WHAT IS BEING ASKED: Reproduce exactly, and only, the lines running from the start of the entries below to the line containing "html: <div>GLat: -67.5</div>".
── EXERCISE MATERIAL
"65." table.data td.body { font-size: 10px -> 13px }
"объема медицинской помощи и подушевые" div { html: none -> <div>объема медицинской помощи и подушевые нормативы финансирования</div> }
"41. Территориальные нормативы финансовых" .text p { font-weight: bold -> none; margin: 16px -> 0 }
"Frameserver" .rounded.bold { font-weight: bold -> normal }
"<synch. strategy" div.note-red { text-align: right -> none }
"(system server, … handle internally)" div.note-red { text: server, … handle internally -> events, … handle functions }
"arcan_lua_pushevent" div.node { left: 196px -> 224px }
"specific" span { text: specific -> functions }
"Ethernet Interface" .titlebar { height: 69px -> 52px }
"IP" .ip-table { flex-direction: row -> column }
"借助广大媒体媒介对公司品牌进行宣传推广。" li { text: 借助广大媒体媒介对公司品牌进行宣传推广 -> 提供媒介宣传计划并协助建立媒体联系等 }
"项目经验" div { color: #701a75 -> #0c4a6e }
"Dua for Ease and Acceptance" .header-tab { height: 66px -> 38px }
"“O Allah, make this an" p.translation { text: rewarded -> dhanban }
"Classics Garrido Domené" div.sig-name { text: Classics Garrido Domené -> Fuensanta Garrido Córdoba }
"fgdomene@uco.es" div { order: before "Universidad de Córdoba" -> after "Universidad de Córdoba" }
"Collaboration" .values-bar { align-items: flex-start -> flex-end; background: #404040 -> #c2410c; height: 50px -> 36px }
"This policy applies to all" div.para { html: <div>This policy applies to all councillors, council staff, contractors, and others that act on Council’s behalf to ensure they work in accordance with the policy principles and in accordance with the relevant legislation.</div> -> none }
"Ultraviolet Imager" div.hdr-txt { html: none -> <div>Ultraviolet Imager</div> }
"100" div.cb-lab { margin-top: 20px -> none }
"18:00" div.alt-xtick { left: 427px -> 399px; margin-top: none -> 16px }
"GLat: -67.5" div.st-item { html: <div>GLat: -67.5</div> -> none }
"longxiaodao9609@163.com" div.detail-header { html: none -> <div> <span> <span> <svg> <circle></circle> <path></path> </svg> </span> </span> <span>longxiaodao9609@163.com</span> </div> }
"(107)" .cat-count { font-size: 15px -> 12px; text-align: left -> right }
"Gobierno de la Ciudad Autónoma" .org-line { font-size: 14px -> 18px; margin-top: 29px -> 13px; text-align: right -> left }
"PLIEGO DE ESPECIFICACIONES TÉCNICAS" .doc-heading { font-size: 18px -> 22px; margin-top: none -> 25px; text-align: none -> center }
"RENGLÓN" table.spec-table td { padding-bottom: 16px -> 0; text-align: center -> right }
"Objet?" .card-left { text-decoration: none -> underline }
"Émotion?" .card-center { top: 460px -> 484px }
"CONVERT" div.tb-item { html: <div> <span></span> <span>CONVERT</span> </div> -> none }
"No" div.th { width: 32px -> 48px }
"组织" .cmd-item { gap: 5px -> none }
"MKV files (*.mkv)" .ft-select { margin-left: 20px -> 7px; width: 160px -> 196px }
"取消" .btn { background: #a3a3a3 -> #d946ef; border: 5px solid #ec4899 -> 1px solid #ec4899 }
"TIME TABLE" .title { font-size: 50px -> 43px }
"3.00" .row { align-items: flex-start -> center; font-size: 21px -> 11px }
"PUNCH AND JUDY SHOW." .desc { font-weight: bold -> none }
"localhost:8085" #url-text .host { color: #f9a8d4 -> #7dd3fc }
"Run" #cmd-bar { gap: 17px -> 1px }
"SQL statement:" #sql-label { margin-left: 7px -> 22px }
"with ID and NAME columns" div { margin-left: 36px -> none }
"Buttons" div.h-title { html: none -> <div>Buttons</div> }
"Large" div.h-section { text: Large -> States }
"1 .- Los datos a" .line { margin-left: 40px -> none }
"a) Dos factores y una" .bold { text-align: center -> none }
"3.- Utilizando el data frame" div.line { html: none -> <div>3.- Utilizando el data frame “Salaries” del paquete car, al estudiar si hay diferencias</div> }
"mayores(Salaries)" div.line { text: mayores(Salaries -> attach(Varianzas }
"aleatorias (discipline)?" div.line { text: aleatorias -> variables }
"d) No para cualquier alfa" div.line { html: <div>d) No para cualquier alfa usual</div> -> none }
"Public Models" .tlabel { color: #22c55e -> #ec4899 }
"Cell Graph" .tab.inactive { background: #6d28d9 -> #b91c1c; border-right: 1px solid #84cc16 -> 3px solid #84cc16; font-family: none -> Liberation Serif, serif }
────
RESPONSE TO THE EXERCISE:
"65." table.data td.body { font-size: 10px -> 13px }
"объема медицинской помощи и подушевые" div { html: none -> <div>объема медицинской помощи и подушевые нормативы финансирования</div> }
"41. Территориальные нормативы финансовых" .text p { font-weight: bold -> none; margin: 16px -> 0 }
"Frameserver" .rounded.bold { font-weight: bold -> normal }
"<synch. strategy" div.note-red { text-align: right -> none }
"(system server, … handle internally)" div.note-red { text: server, … handle internally -> events, … handle functions }
"arcan_lua_pushevent" div.node { left: 196px -> 224px }
"specific" span { text: specific -> functions }
"Ethernet Interface" .titlebar { height: 69px -> 52px }
"IP" .ip-table { flex-direction: row -> column }
"借助广大媒体媒介对公司品牌进行宣传推广。" li { text: 借助广大媒体媒介对公司品牌进行宣传推广 -> 提供媒介宣传计划并协助建立媒体联系等 }
"项目经验" div { color: #701a75 -> #0c4a6e }
"Dua for Ease and Acceptance" .header-tab { height: 66px -> 38px }
"“O Allah, make this an" p.translation { text: rewarded -> dhanban }
"Classics Garrido Domené" div.sig-name { text: Classics Garrido Domené -> Fuensanta Garrido Córdoba }
"fgdomene@uco.es" div { order: before "Universidad de Córdoba" -> after "Universidad de Córdoba" }
"Collaboration" .values-bar { align-items: flex-start -> flex-end; background: #404040 -> #c2410c; height: 50px -> 36px }
"This policy applies to all" div.para { html: <div>This policy applies to all councillors, council staff, contractors, and others that act on Council’s behalf to ensure they work in accordance with the policy principles and in accordance with the relevant legislation.</div> -> none }
"Ultraviolet Imager" div.hdr-txt { html: none -> <div>Ultraviolet Imager</div> }
"100" div.cb-lab { margin-top: 20px -> none }
"18:00" div.alt-xtick { left: 427px -> 399px; margin-top: none -> 16px }
"GLat: -67.5" div.st-item { html: <div>GLat: -67.5</div> -> none }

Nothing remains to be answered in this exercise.